Inadvertidamente, dei por mim a ouvir Les Anarchistes, na voz de Léo Ferré. Que conjunção astral se terá
desenhado para que isso acontecesse, não sei. Os desígnios dos astros são ainda
mais obscuros que os de Deus. A verdade é que lá estava a voz inconfundível do
cantor a prestar tributo aos anarquistas espanhóis. Lembro-me bem daquela
figura vestida de preto, a cantar solitária, num cenário vazio, em concertos
transmitidos pela RTP. Dizia-se na época, coisa que nunca confirmei, que para
além de viver num castelo, Ferré era anarquista. Talvez vivesse e talvez fosse.

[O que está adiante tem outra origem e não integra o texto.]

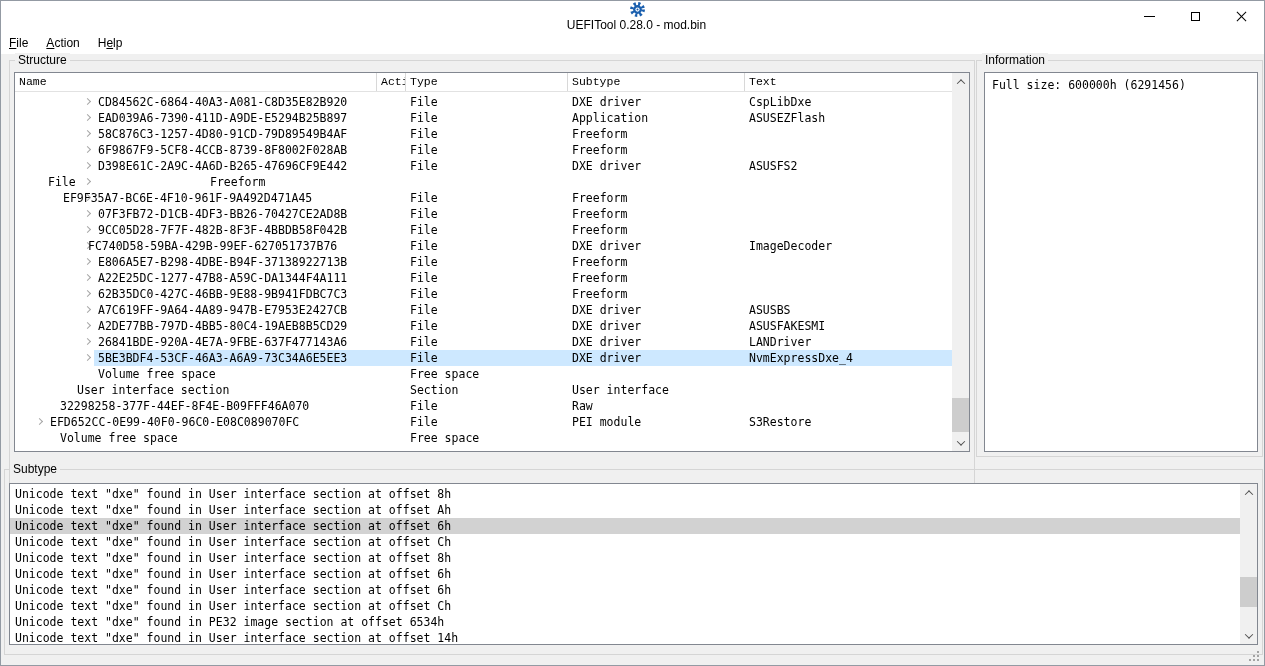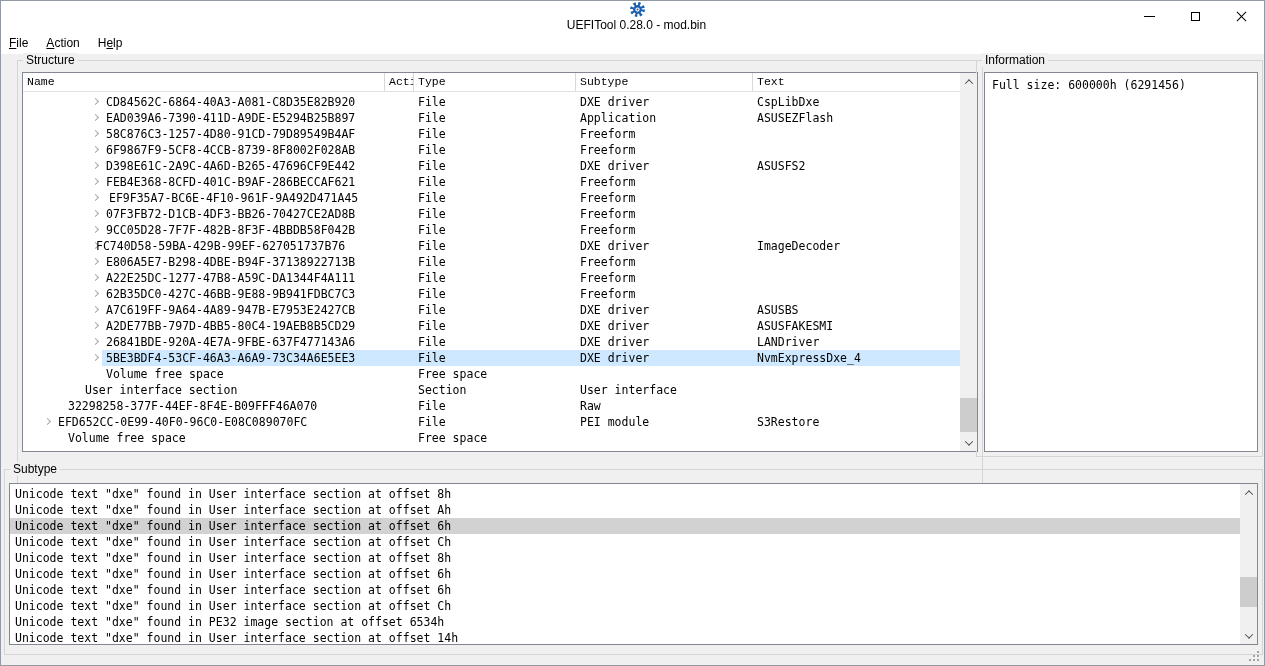"Structure" #gb-structure { left: 16px -> 8px }
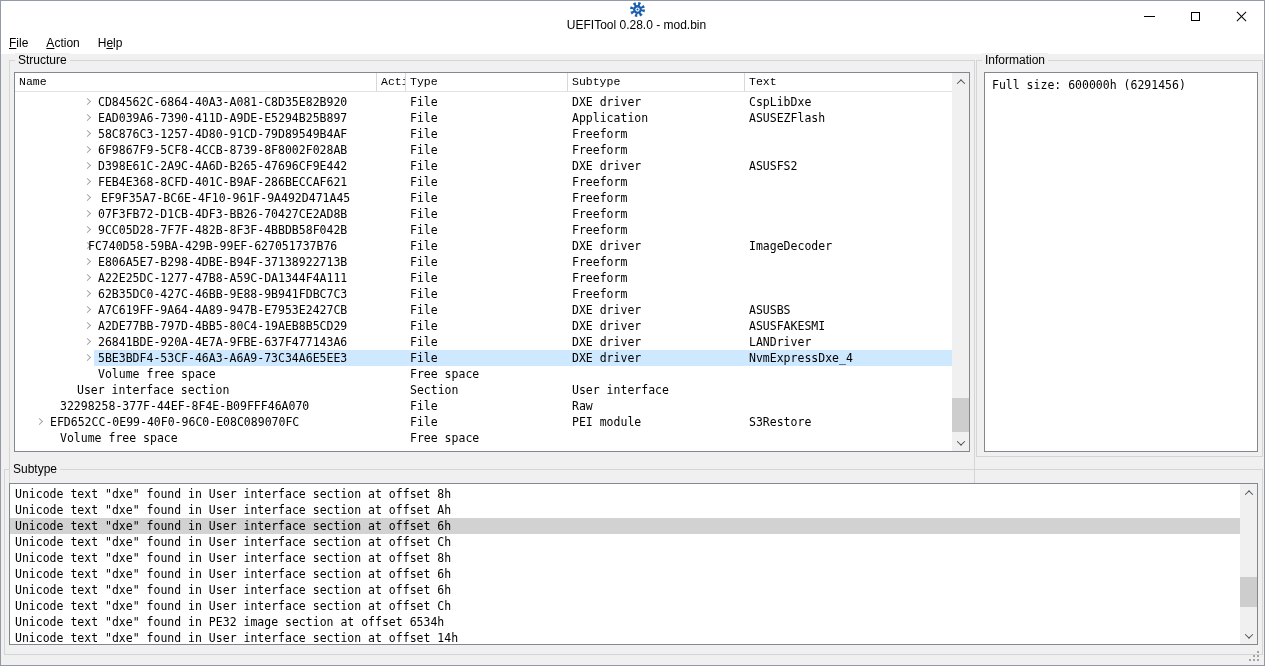"FEB4E368-8CFD-401C-B9AF-286BECCAF621" div.tc { html: <div>FEB4E368-8CFD-401C-B9AF-286BECCAF621</div> -> none }
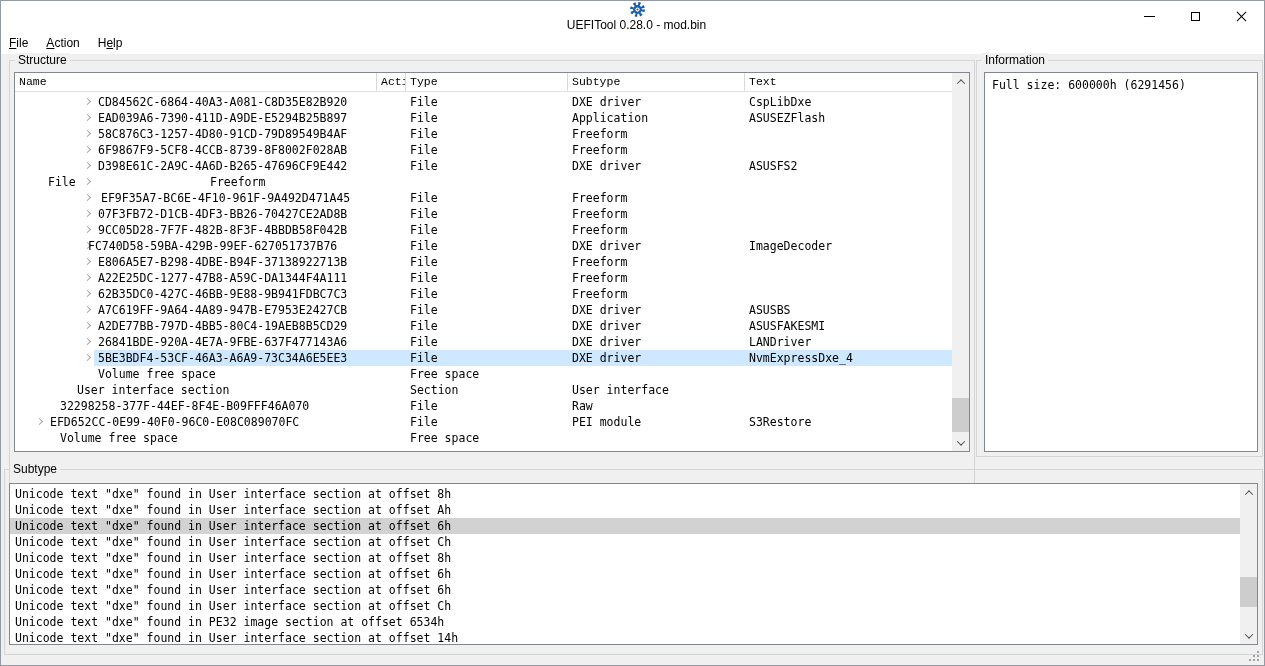"EF9F35A7-BC6E-4F10-961F-9A492D471A45" div.tc { padding-left: 86px -> 48px }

Ora os anarquistas são como aqueles clubes de futebol de que toda a gente
gosta, mas que ninguém leva a sério. Por exemplo, simpatizo com o Belenenses e
com a Académica de Coimbra, mas… Com o anarquismo, nem isso. Li Piotr Kropotkin,
as coisas que uma pessoa lê, mas acho que nunca li Mikhail Bakunin. O que li
mesmo foi G. K. Chesterton e a novela O
homem que era quinta-feira. Quinta-feira era um polícia infiltrado numa
terrível organização anarquista. O comité central da organização era composto
por sete membros e cada um tinha por pseudónimo o nome de um dia da semana. Ora
o que quinta-feira vai descobrir é que ele não é o único polícia infiltrado na
tenebrosa organização anarquista. Todos os membros do comité central eram
polícias infiltrados e, tanto quanto me lembro, o domingo acumulava a chefia do
grupo e o da polícia. Para mim, numa noite de sexta-feira, o anarquismo confunde-se
com um livro de Chesterton lido há décadas. Como é possível dizer isto e ser
verdade?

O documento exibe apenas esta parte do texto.